• [TASK DETAILS]
Across the listing, how many lines contain "Results"? The reply is the number alone.
◇ ◇ ◇ ◇ ◇
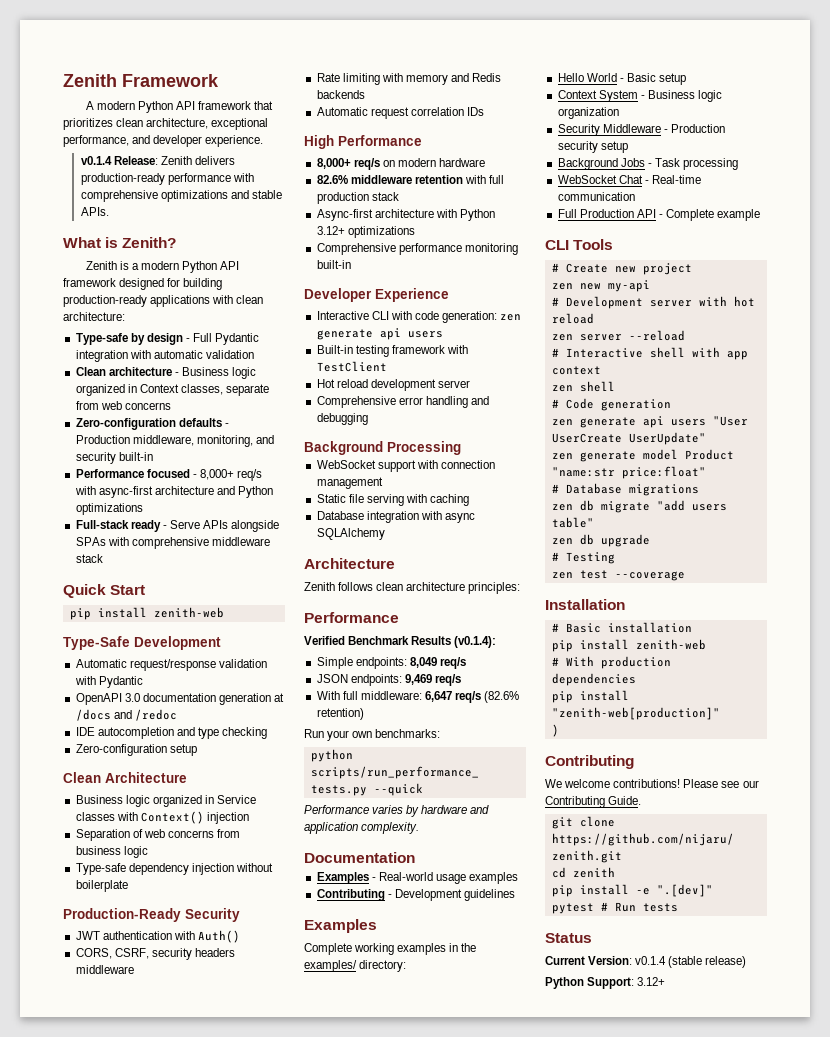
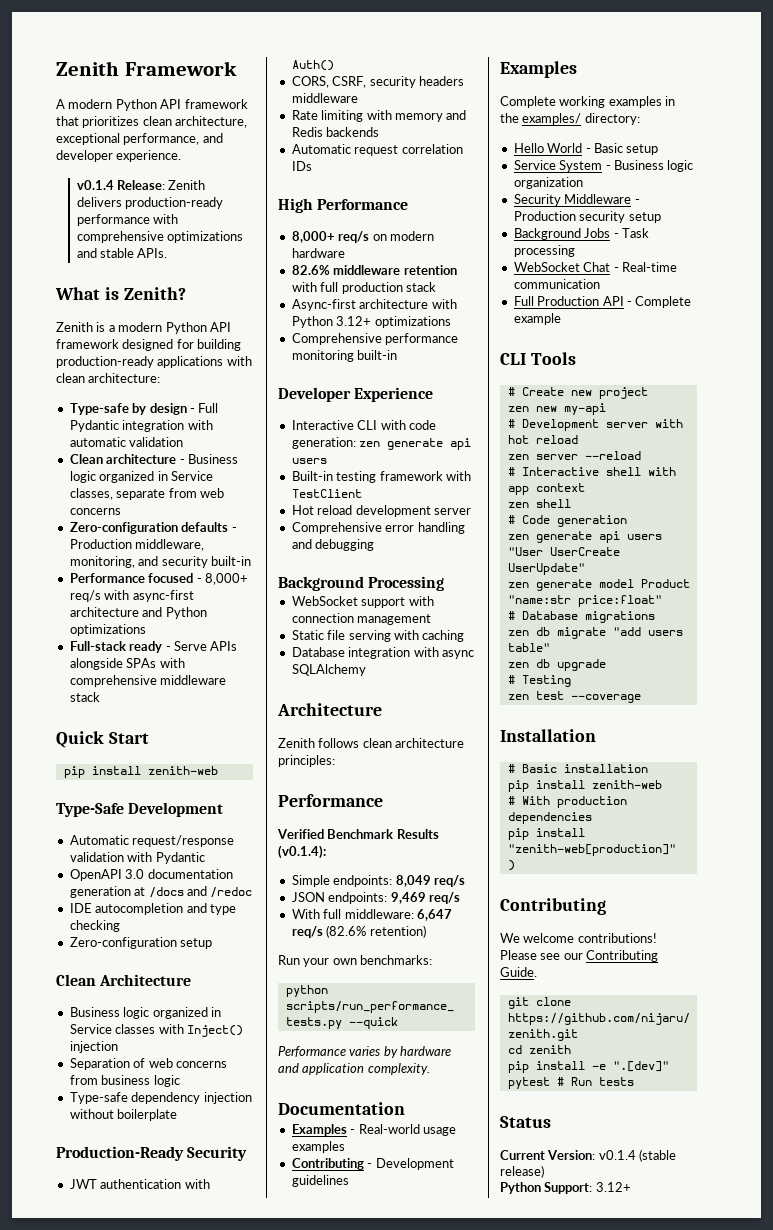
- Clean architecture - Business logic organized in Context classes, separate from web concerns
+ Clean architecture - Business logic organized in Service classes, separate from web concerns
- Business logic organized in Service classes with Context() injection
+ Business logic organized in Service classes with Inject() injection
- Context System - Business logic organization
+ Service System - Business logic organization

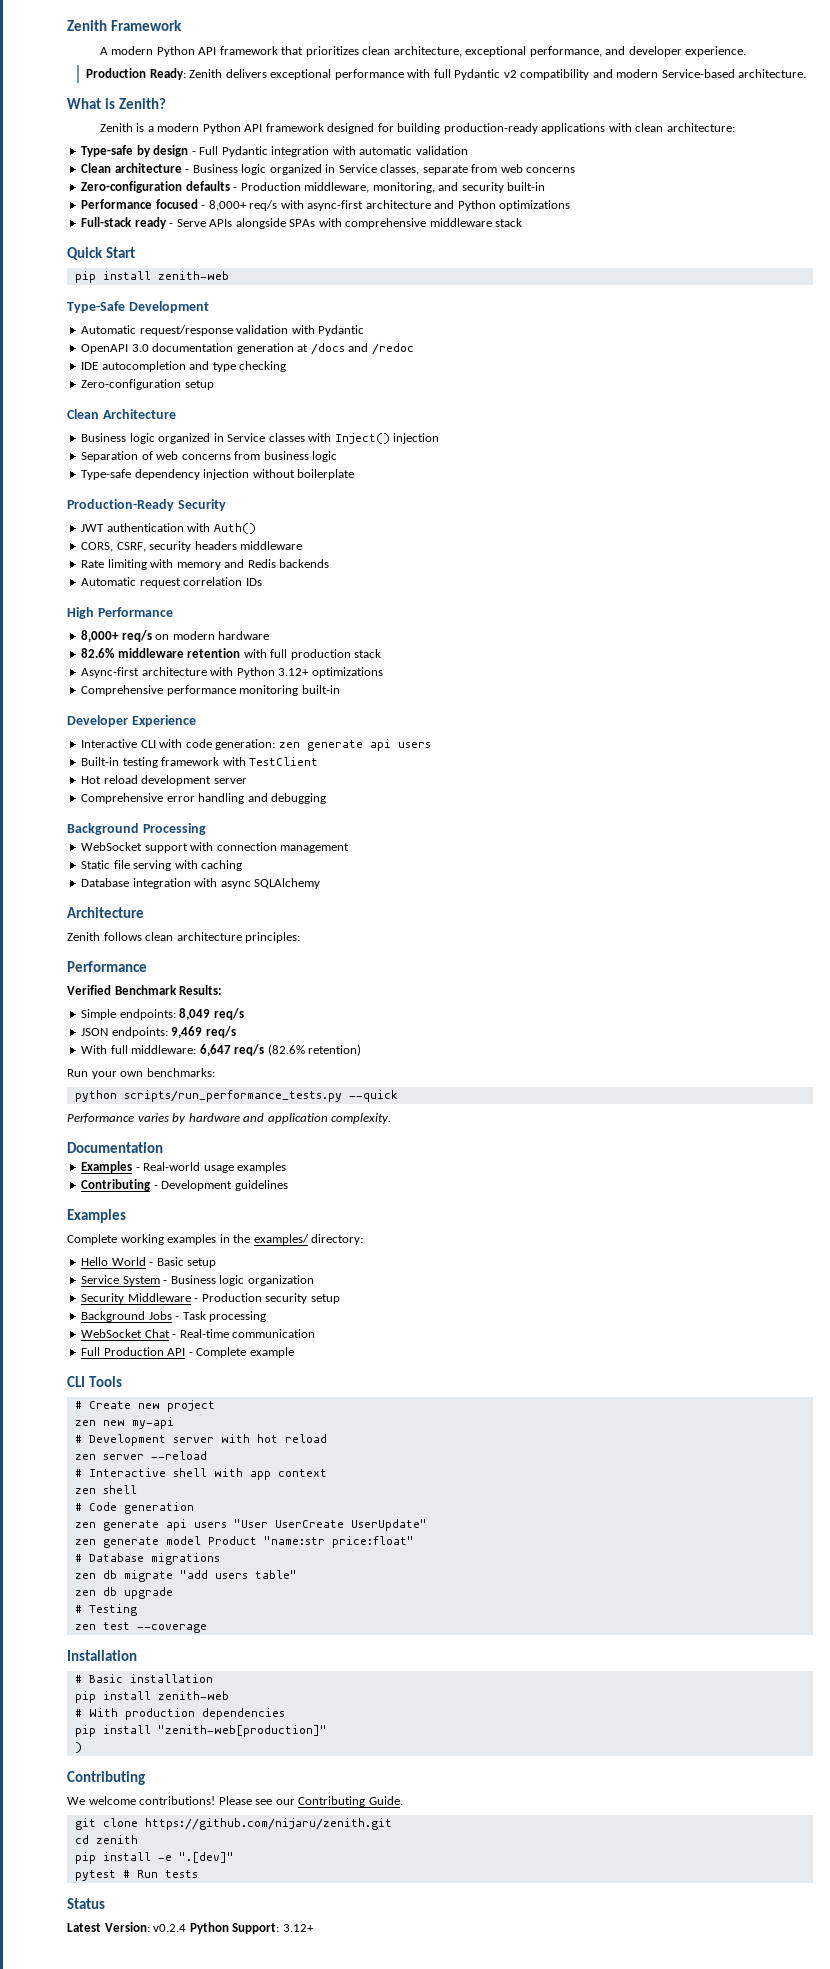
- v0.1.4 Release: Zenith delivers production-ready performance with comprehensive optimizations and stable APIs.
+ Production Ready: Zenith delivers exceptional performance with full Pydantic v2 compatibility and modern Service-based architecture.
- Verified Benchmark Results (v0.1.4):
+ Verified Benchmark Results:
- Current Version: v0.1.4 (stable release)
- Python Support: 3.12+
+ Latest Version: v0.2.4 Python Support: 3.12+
◇ ◇ ◇ ◇ ◇
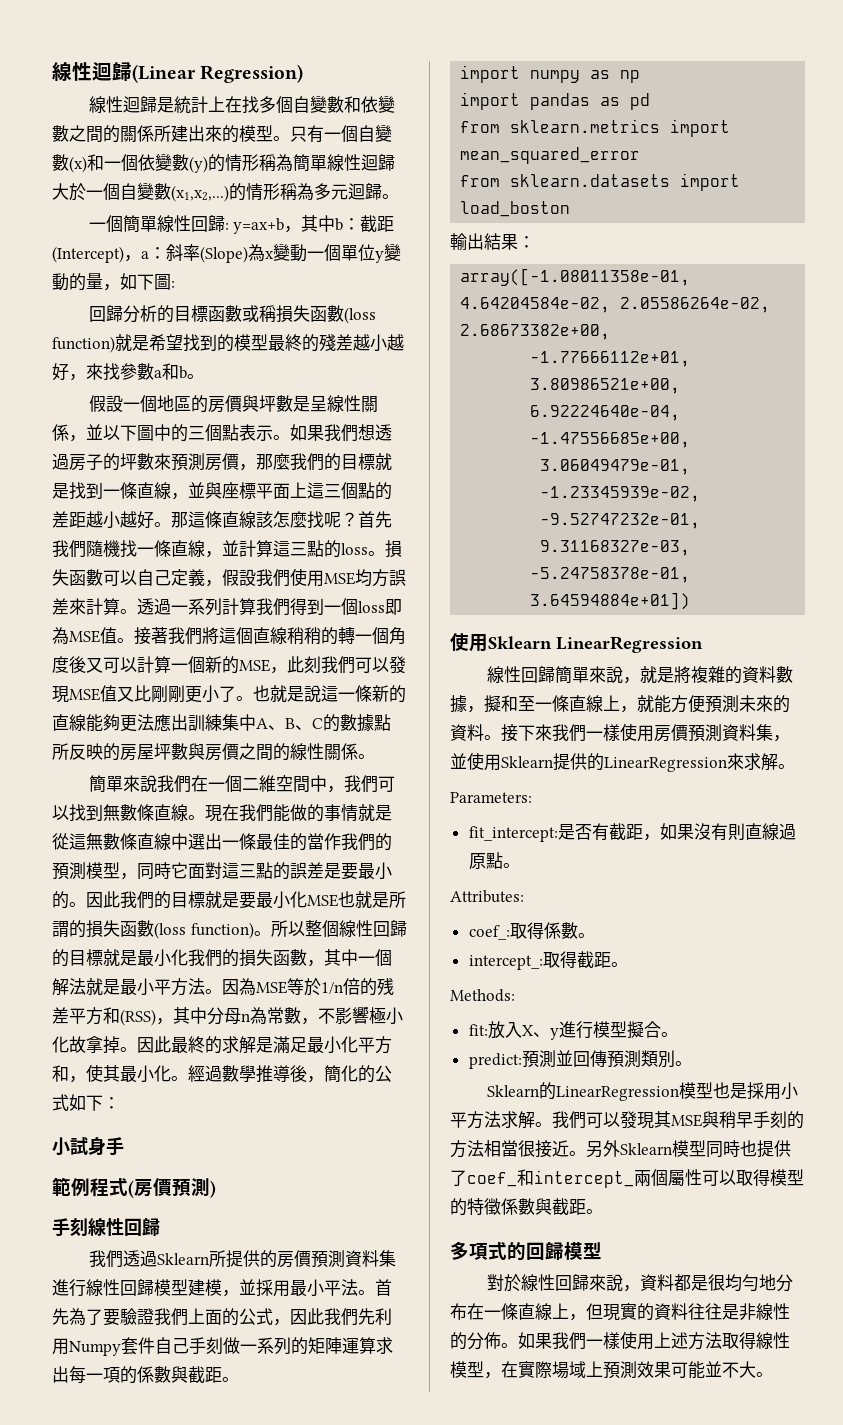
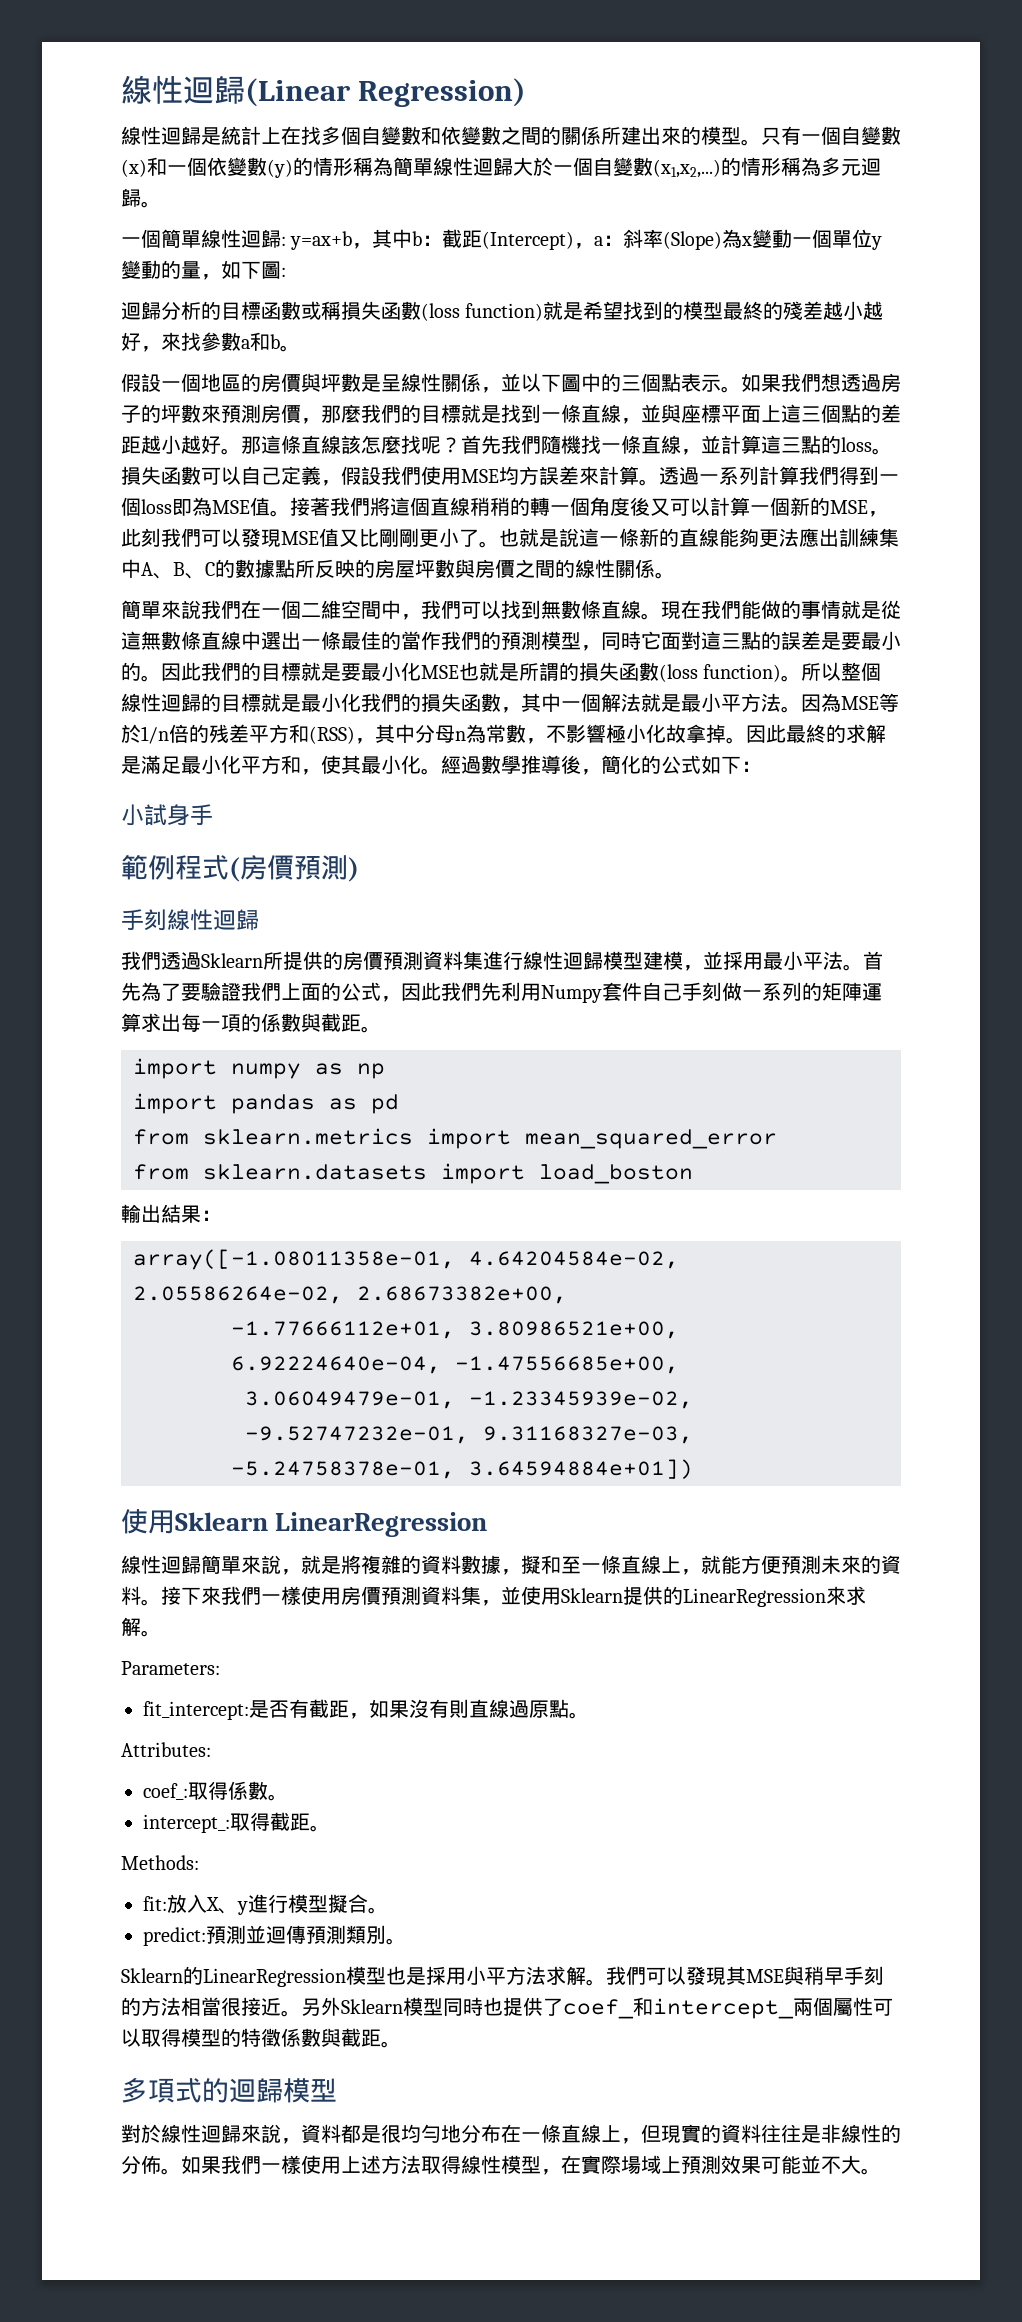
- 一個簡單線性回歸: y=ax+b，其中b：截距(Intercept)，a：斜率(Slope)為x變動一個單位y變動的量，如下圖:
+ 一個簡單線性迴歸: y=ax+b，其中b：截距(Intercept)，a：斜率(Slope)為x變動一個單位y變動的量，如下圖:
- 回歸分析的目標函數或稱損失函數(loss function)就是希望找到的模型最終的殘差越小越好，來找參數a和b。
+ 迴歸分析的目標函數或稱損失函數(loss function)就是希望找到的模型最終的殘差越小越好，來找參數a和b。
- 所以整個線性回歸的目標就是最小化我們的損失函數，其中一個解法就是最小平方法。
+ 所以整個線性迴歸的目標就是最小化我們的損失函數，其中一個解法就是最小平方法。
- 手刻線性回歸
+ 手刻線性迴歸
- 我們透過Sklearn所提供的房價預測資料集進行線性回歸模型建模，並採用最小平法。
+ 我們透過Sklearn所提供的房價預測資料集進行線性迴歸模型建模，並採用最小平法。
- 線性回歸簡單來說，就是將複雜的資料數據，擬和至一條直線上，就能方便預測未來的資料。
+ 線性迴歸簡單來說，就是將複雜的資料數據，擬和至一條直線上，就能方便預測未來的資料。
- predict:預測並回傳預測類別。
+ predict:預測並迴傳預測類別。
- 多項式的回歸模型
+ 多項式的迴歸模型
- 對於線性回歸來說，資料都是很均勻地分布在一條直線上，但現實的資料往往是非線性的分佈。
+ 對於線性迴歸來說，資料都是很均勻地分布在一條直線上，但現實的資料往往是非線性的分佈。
◇ ◇ ◇ ◇ ◇
• [SOLUTION FOR THIS TASK]
2